## Aim of the exercise:
Below are records with pictures. Transcribe exactly, and only, the lines from the line with "left: 112px ->" to the line with "text-align: left ->", both ends included, but not the pictures.

## The input:
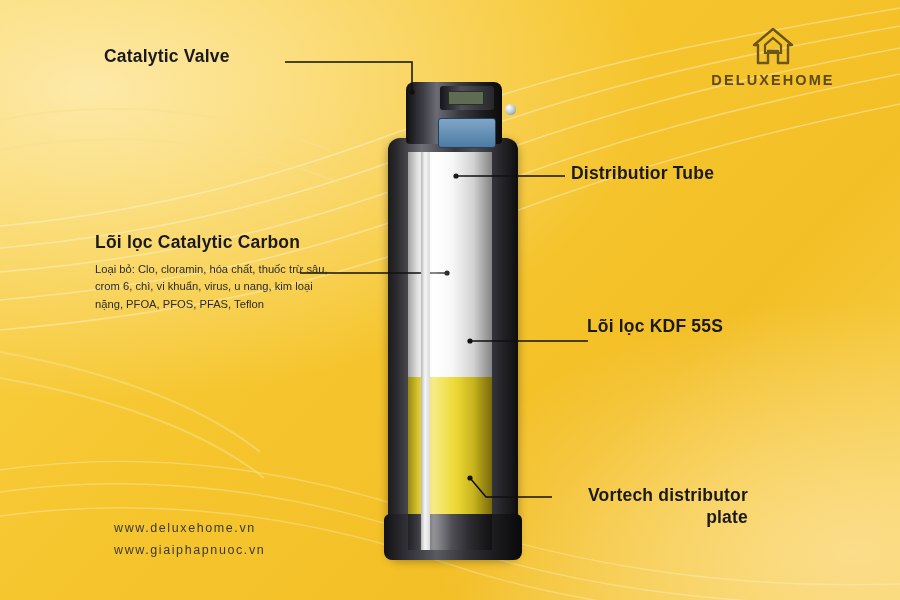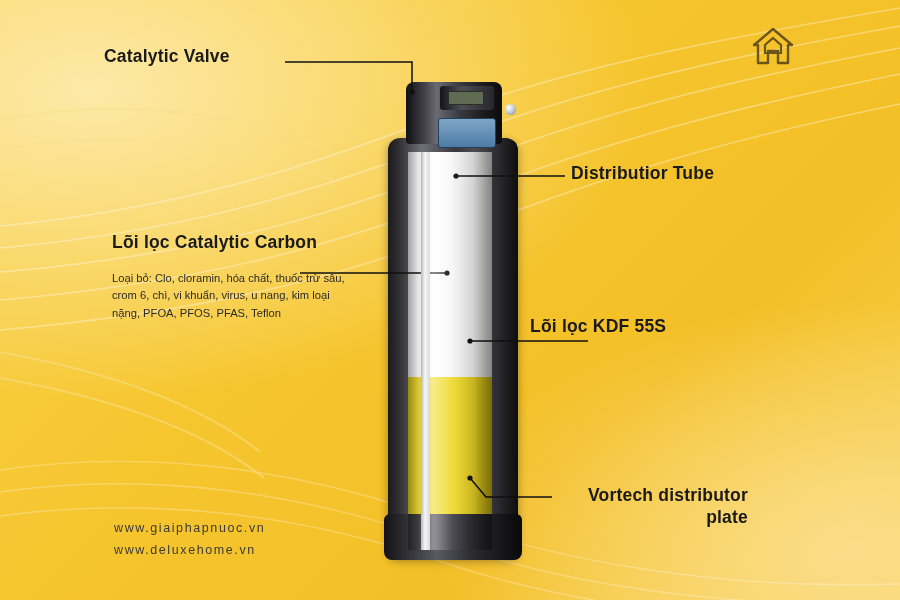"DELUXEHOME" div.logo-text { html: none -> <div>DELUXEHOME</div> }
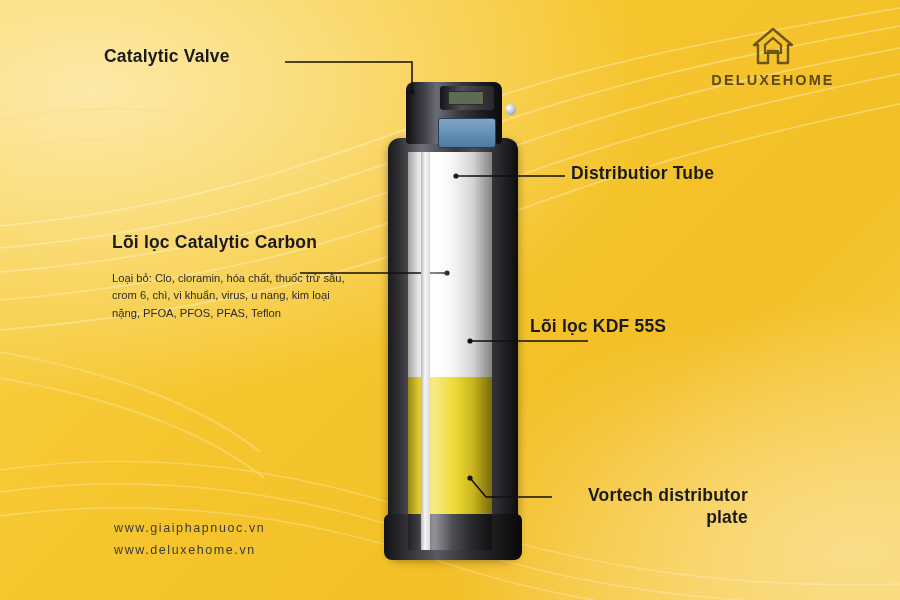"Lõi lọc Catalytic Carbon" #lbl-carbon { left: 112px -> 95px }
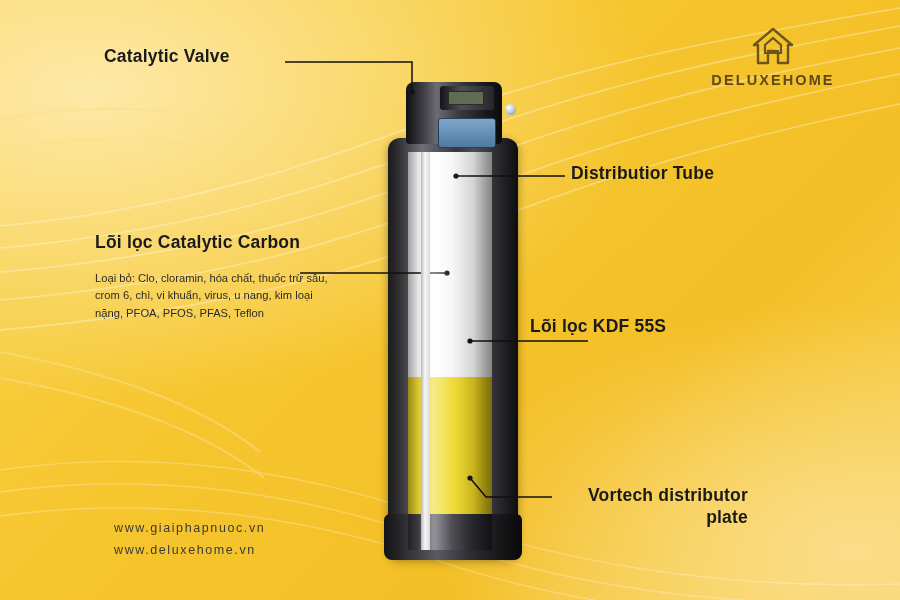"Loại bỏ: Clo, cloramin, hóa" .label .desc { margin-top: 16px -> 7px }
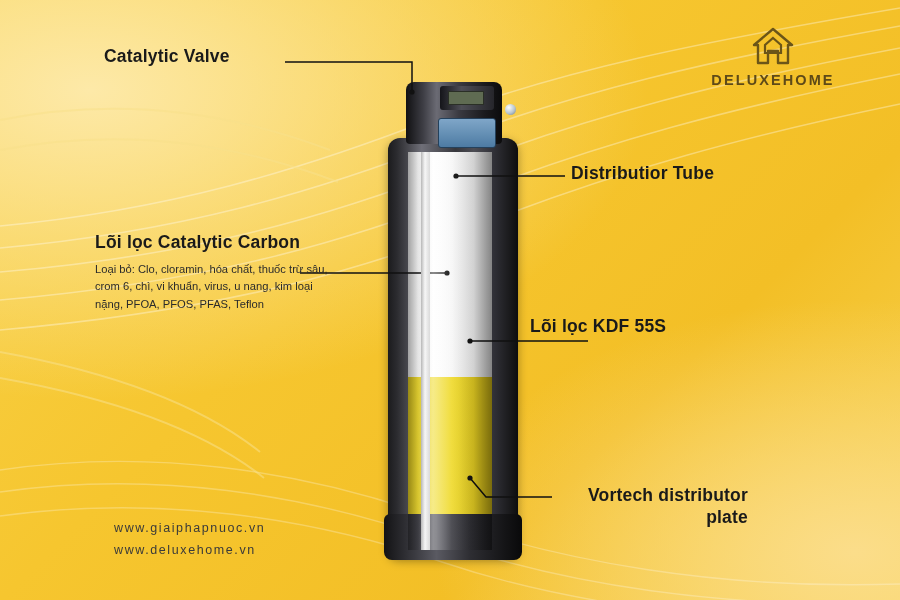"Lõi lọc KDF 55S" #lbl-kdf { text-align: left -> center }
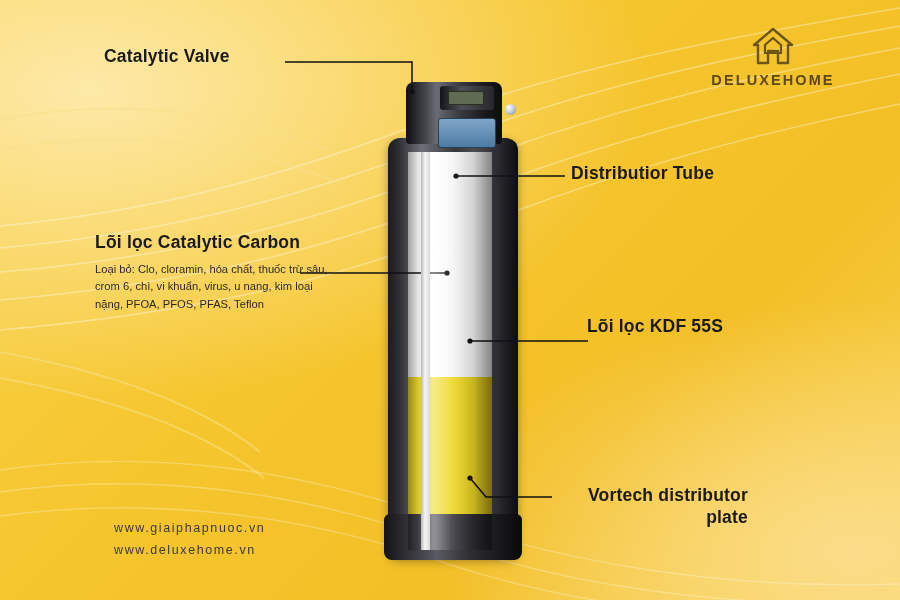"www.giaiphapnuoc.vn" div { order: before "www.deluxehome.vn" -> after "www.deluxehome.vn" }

## Task answer:
"Lõi lọc Catalytic Carbon" #lbl-carbon { left: 112px -> 95px }
"Loại bỏ: Clo, cloramin, hóa" .label .desc { margin-top: 16px -> 7px }
"Lõi lọc KDF 55S" #lbl-kdf { text-align: left -> center }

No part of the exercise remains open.